A nurse practices CPR on a voice advisory manikin. Photo courtesy of Laerdal Medical.

By Maureen Shawn Kennedy, AJN editor-in-chief

Most of you are probably aware of the AHA’s revised CPR guidelines that were issued in 2010. They include a major change in the resuscitation sequence—which now begins with chest compressions rather than ventilation—and emphasize the importance of achieving adequate compression of the chest—“at least two inches (5 cm)”—to achieve adequate blood flow. (You can see a video by the AHA demonstrating the new guidelines here.)  This change is especially important in light of recent research on CPR skills.

In 2011, Marilyn H. Oermann and colleagues conducted research with nursing students to determine how often one needs to practice CPR skills to maintain competence. 

As she explains in an article in the May issue of AJN, students who practiced briefly each month not only maintained their skills, but improved them significantly by the end of 12 months.

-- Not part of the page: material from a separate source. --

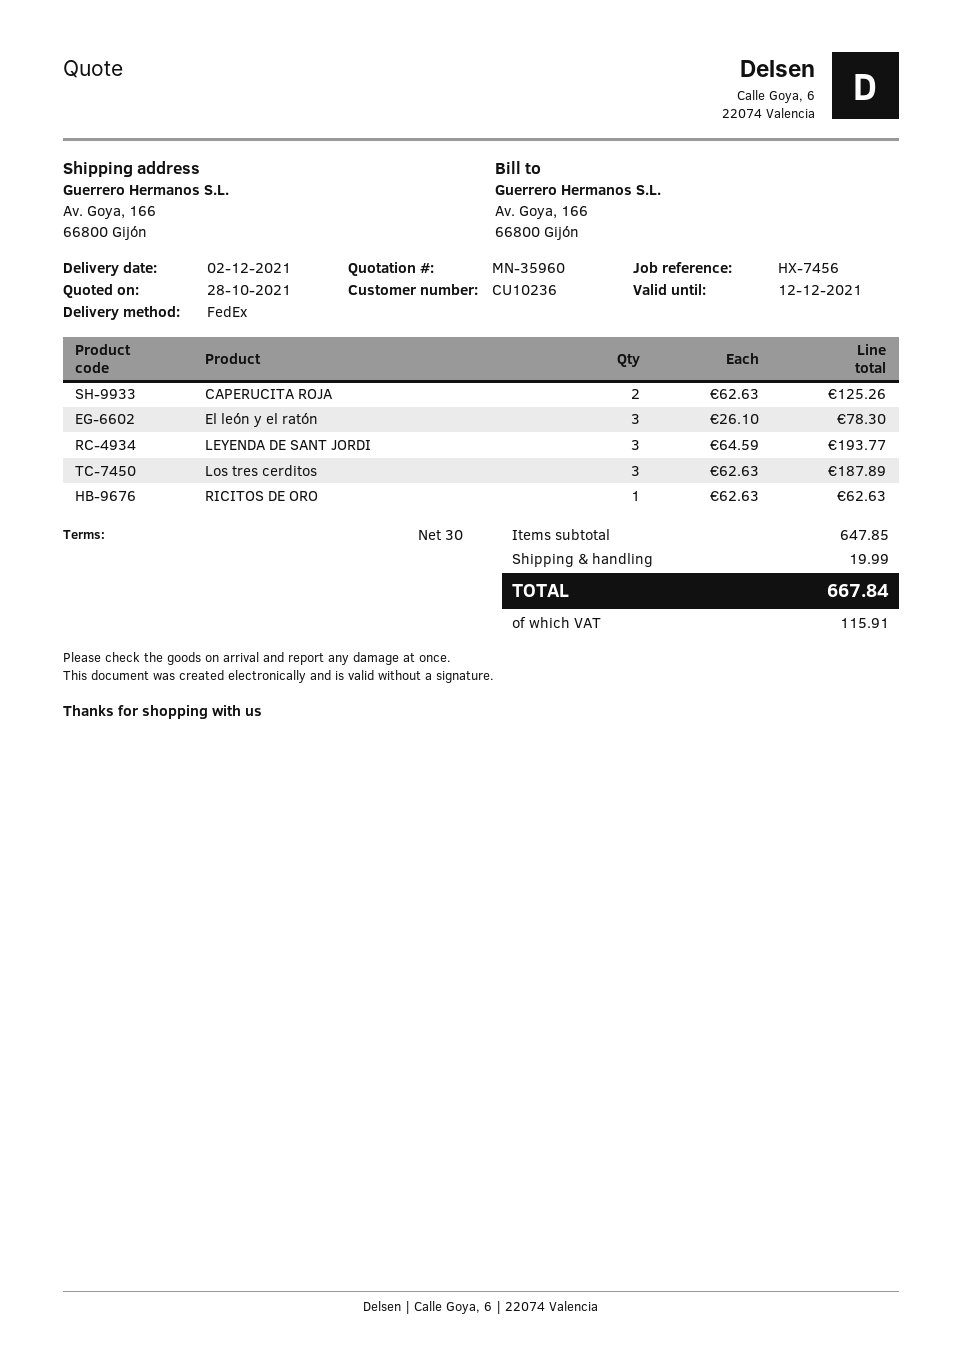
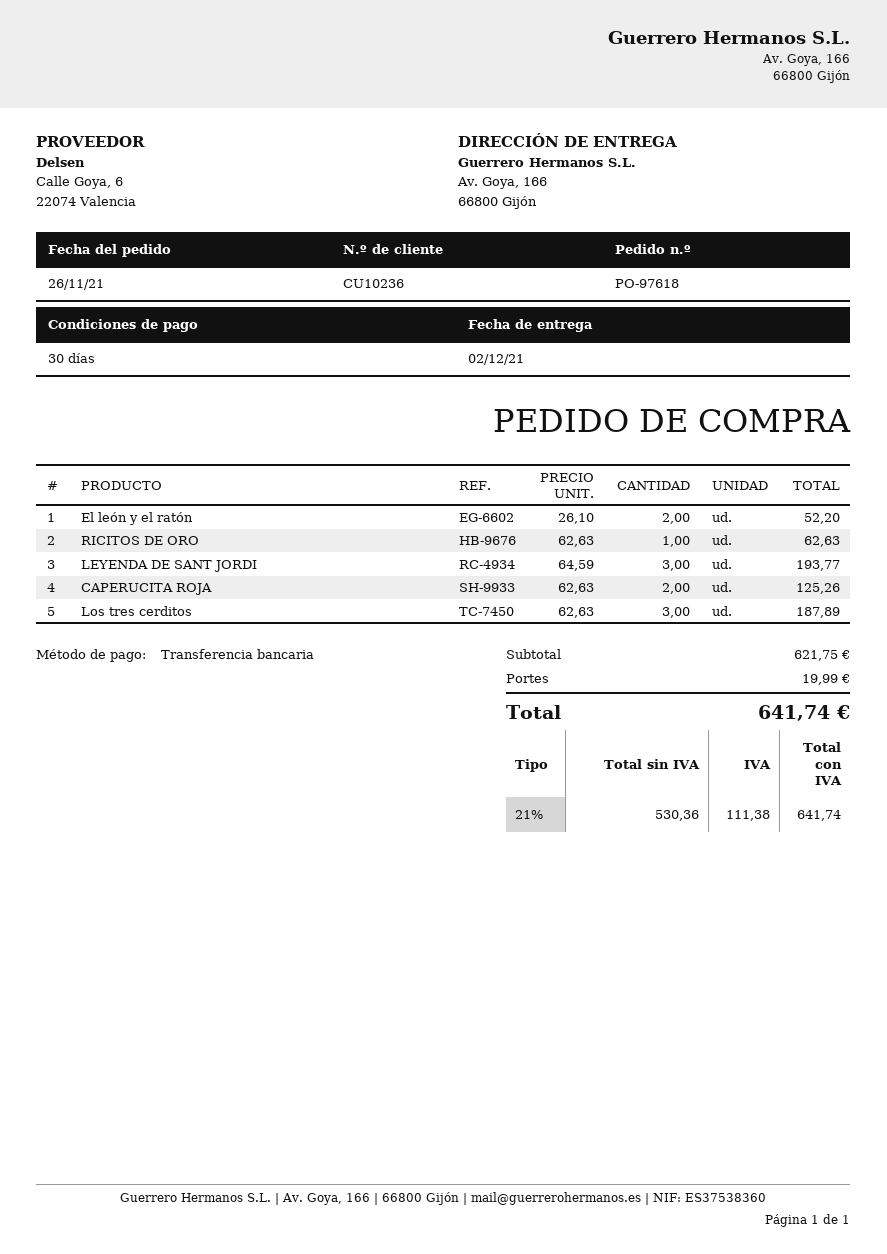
El león y el ratón: 3 x 26.10 = 78.30 -> 2 x 26.10 = 52.20
subtotal: 647.85 -> 621.75
tax: 115.91 -> 111.38
total: 667.84 -> 641.74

In comparison, the skills of those who only  had an initial training session deteriorated after three months; by 12 months, few could perform CPR adequately, especially in terms of achieving adequate depth for chest compressions. And although these were students, Oermann describes studies showing similar results with paramedics, non-ICU nurses, and nurse anesthetists. 

Most hospitals and agencies only require an annual review or demonstration of skills to be recertified in CPR; few, I bet, measure the depth of compressions. Sounds like it’s time to revisit this practice.

You can hear Oermann discuss her article in a podcast with Jo Haag, director of global training, ECC Programs, AHA, and Vanderbilt nursing professor Mary Fran Hazinski, a clinical specialist in pediatric critical care at Monroe Carell Jr. Children’s Hospital at Vanderbilt and a senior science editor at the AHA.